The author suffered from severe type 2 diabetes for over 20 years. After developing two prediction tools for fasting plasma glucose (FPG) and postprandial glucose (PPG), he was able to reduce his daily glucose from 279 mg/dL to 117 mg/dL, and hemoglobin A1C from 10% to 6.1%.
In addition to the primary factors causing his glucose fluctuations, such as medication, carbs and sugar intake, exercise, weight, he also examined other secondary factors, including anxiety, stress, measurement delay, traveling, illness, sleep disturbance, etc. In summary, more than 20 elements were considered and over 1 million data collected.
Between 5/2016 and 12/2017, he noticed his glucose fluctuation pattern correlated with the seasonal weather. As a result, he started to investigate the ambient temperature effect.
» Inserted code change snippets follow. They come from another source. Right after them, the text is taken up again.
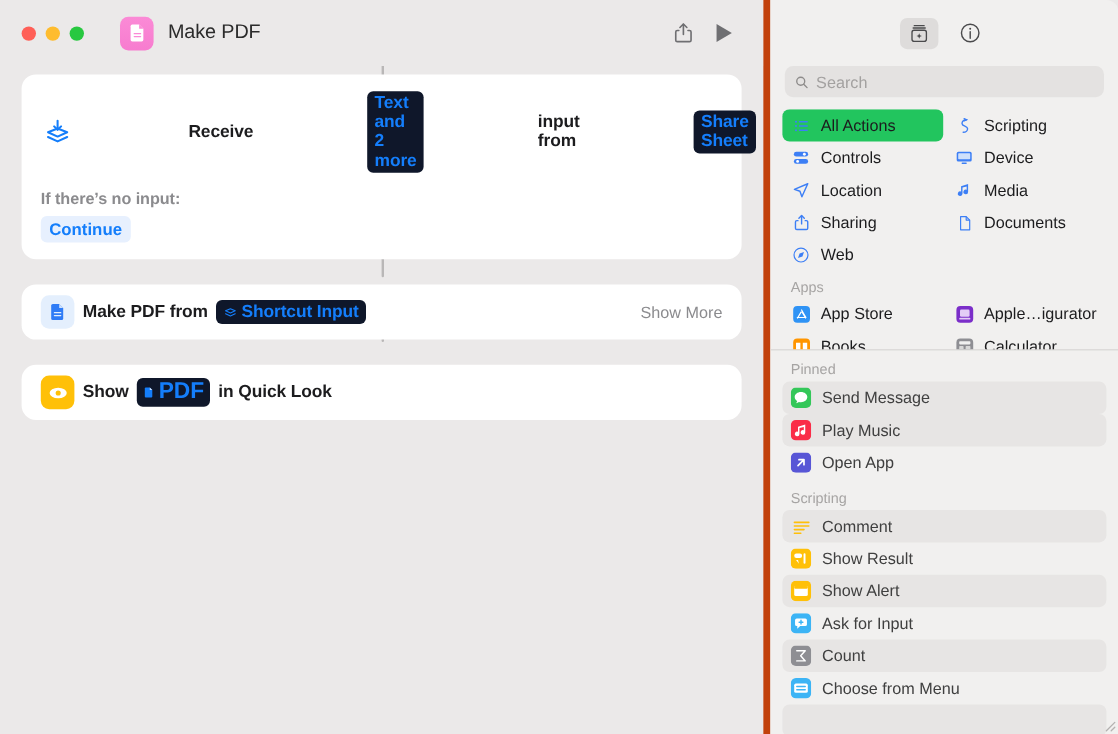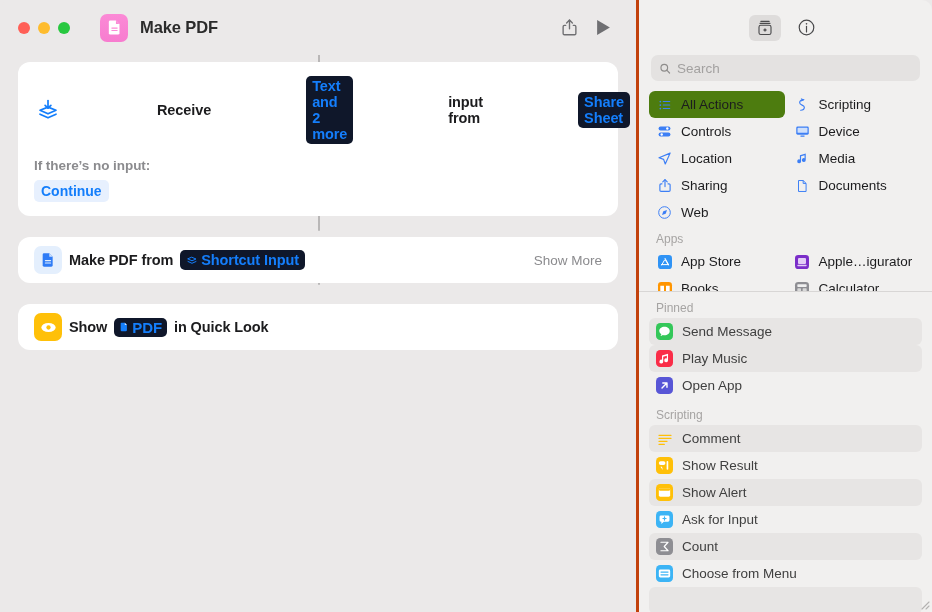"Make PDF" .doc-title { font-weight: 700 -> 400 }
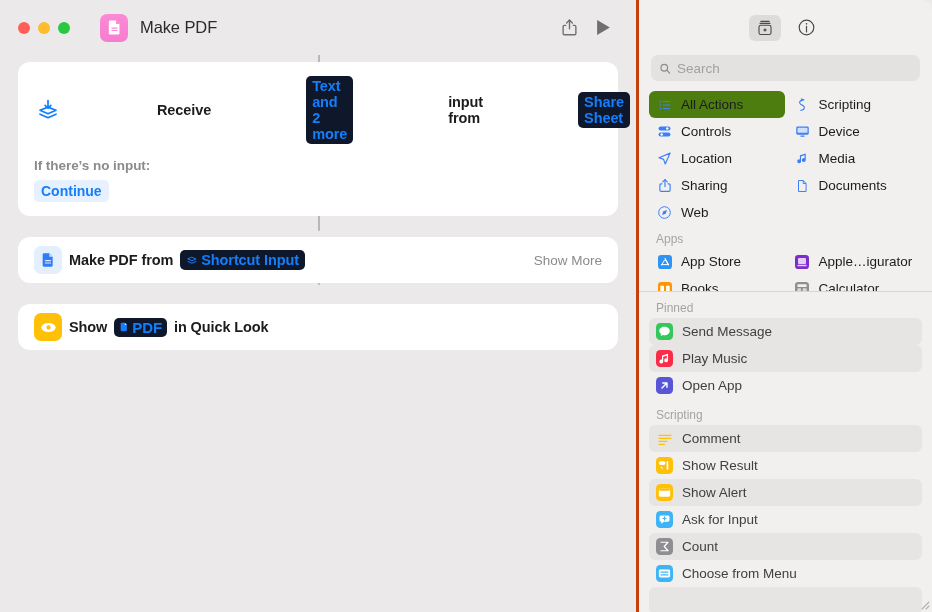"Search" .library { border-left: 3px solid #c2410c -> 6px solid #c2410c }
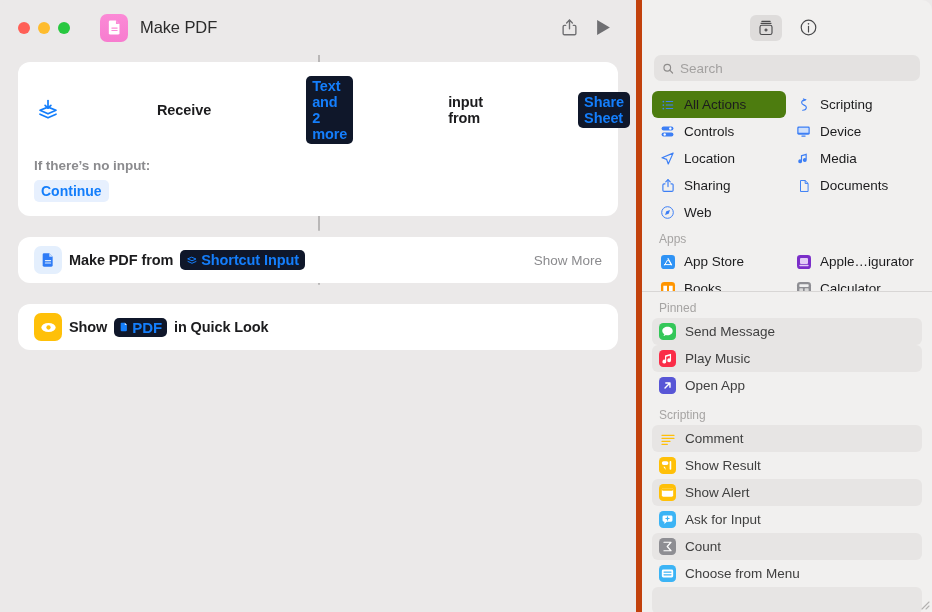"All Actions" .cat.sel { background: #4d7c0f -> #22c55e }
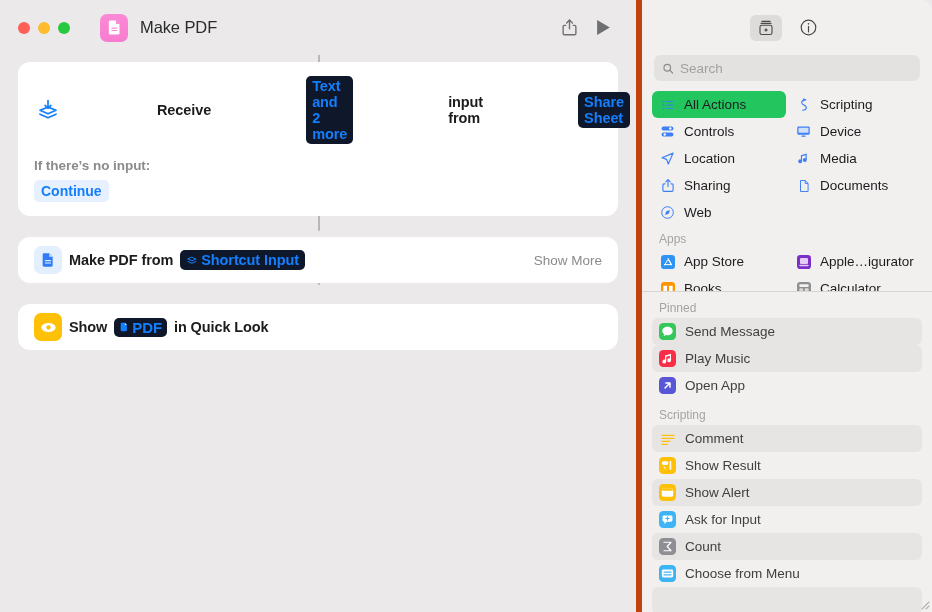"PDF" .pill.small { font-size: 15px -> 19px }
He selected a period of 945 days (6/1/2015-12/31/2017) as his research window. It included three weather periods: 409 days of warm temperature (>77 Fahrenheit); 248 days of mild temperature (67-76 Fahrenheit); and 288 days of cold temperature (<66 Fahrenheit). Without ambient temperature considerations, his predicted daily glucose reached to 97.6% linear accuracy rate and 72% correlation. He used a curve-fitting method and different weather formulas. For warm weather, the PPG increased by 0.9 mg/dL for every degree higher than 77 due to increased metabolism activities. For cold weather, the FPG decreased by 0.3 mg/dL for every degree lower than 66 due to “hibernation” effect.